Speaking after watching the Lion’s Lair video – which features her and other ‘lions’ interrogating civil servants’ ideas for improving the efficiency or efficacy of the civil service – Ghosh noted that several ‘ideas champions’ hadn’t noticed that their ideas are already being put into practice in other parts of the civil service. Ghosh summarised the role of the National Institute for Clinical Excellence (NICE) – which, she said, gathers in ideas, identifies the best and most innovative ways of delivering healthcare around the UK, and keeps NHS bodies informed of its findings. We need “a NICE for the civil service”, she said; a body that “gathers in the best of the best, and distributes it” to avoid civil servants reinventing wheels around the country.

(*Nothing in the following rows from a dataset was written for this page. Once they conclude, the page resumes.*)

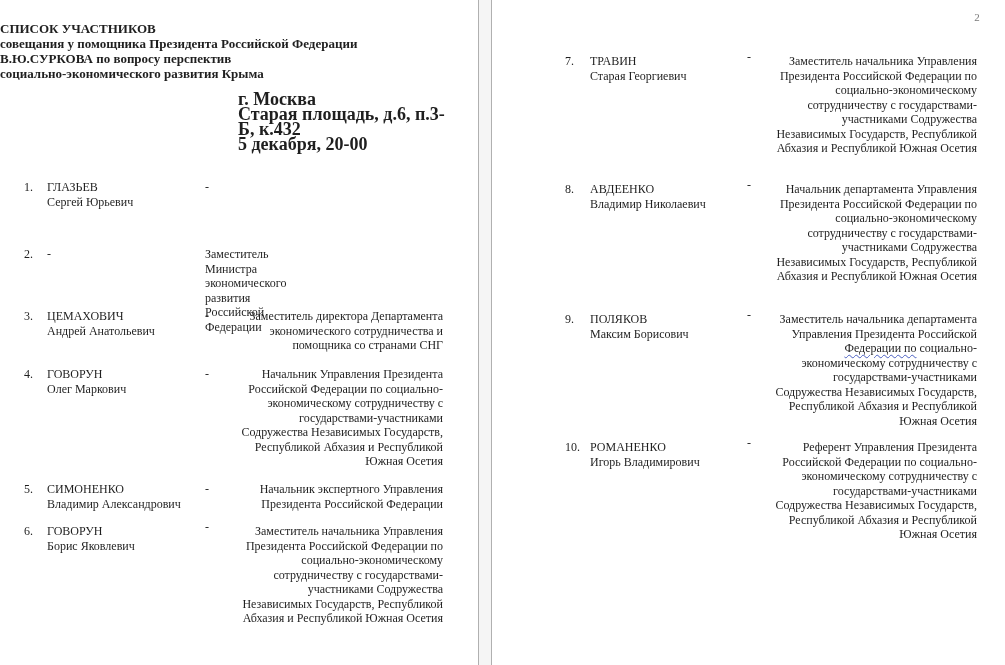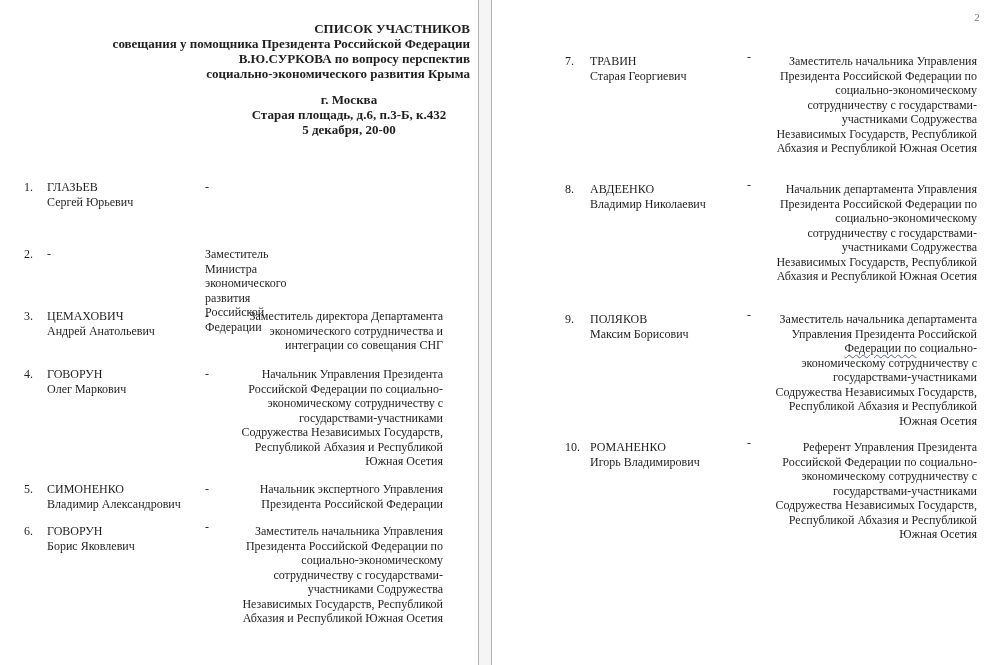--- a/index.html
+++ b/index.html
@@ -14,25 +14,25 @@
     box-sizing:border-box;
   }
 
   .pagenum {
     position:absolute; top:11px; left:967px; width:20px;
     font-size:11px; color:#7a7a7a; text-align:center;
   }
 
   .doc-header {
     position:absolute; top:21px; left:0; width:470px;
-    text-align:right; font-weight:bold; font-size:13px; line-height:15px;
+    text-align:left; font-weight:bold; font-size:13px; line-height:15px;
   }
   .venue {
     position:absolute; top:92px; left:238px; width:222px;
-    text-align:center; font-weight:bold; font-size:13px; line-height:15px;
+    font-weight:bold; font-size:18px; line-height:15px;
   }
 
   .row {
     position:absolute; display:grid; align-items:start;
     font-size:12px; line-height:14.5px;
   }
   .row.col-left  { left:24px;  grid-template-columns:23px 158px 30px 208px; }
   .row.col-right { left:565px; grid-template-columns:25px 157px 26px 204px; }
 
   .num  { text-align:left; }
@@ -85,21 +85,21 @@
     <div class="role">Заместитель Министра экономического развития Российской Федерации</div>
   </div>
 
   <div class="row col-left" style="top:309px">
     <div class="num">3.</div>
     <div class="pname">
       <div>ЦЕМАХОВИЧ</div>
       <div>Андрей Анатольевич</div>
     </div>
     <div class="dash">-</div>
-    <div class="role">Заместитель директора Департамента экономического сотрудничества и интеграции со совещания СНГ</div>
+    <div class="role">Заместитель директора Департамента экономического сотрудничества и помощника со странами СНГ</div>
   </div>
 
   <div class="row col-left" style="top:367px">
     <div class="num">4.</div>
     <div class="pname">
       <div>ГОВОРУН</div>
       <div>Олег Маркович</div>
     </div>
     <div class="dash">-</div>
     <div class="role">Начальник Управления Президента Российской Федерации  по социально-экономическому сотрудничеству с государствами-участниками Содружества Независимых Государств, Республикой Абхазия и Республикой Южная Осетия</div>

Ghosh’s comments chimed with those of Sir Suma Chakrabarti, permanent secretary at the Ministry of Justice (pictured), who – speaking earlier in the day at a Civil Service Question Time session chaired by first civil service commissioner Janet Paraskeva – said that he’d “like to see the Cabinet Office operating as a centre of excellence”. Chakrabarti was responding to a question about which departments panellists would like to create or abolish. He noted that no formal advice or guidance is available to civil service managers tasked with breaking up or forming departments following reshuffle decisions made by the prime minister: civil service leaders, he said, have to rely on “talking to people who’ve done it before”.

So two permanent secretaries feel that there’s a need for a ‘centre of excellence’ in the civil service to identify and distribute best practice. The National School of Government and Cabinet Office are not, then, seen as offering this service. I’m sure that either or both would be happy to do so, given the right additional funding; as to whether they’d be willing to drop some of their existing activities in order to fund such work themselves – well that, of course, is a different matter.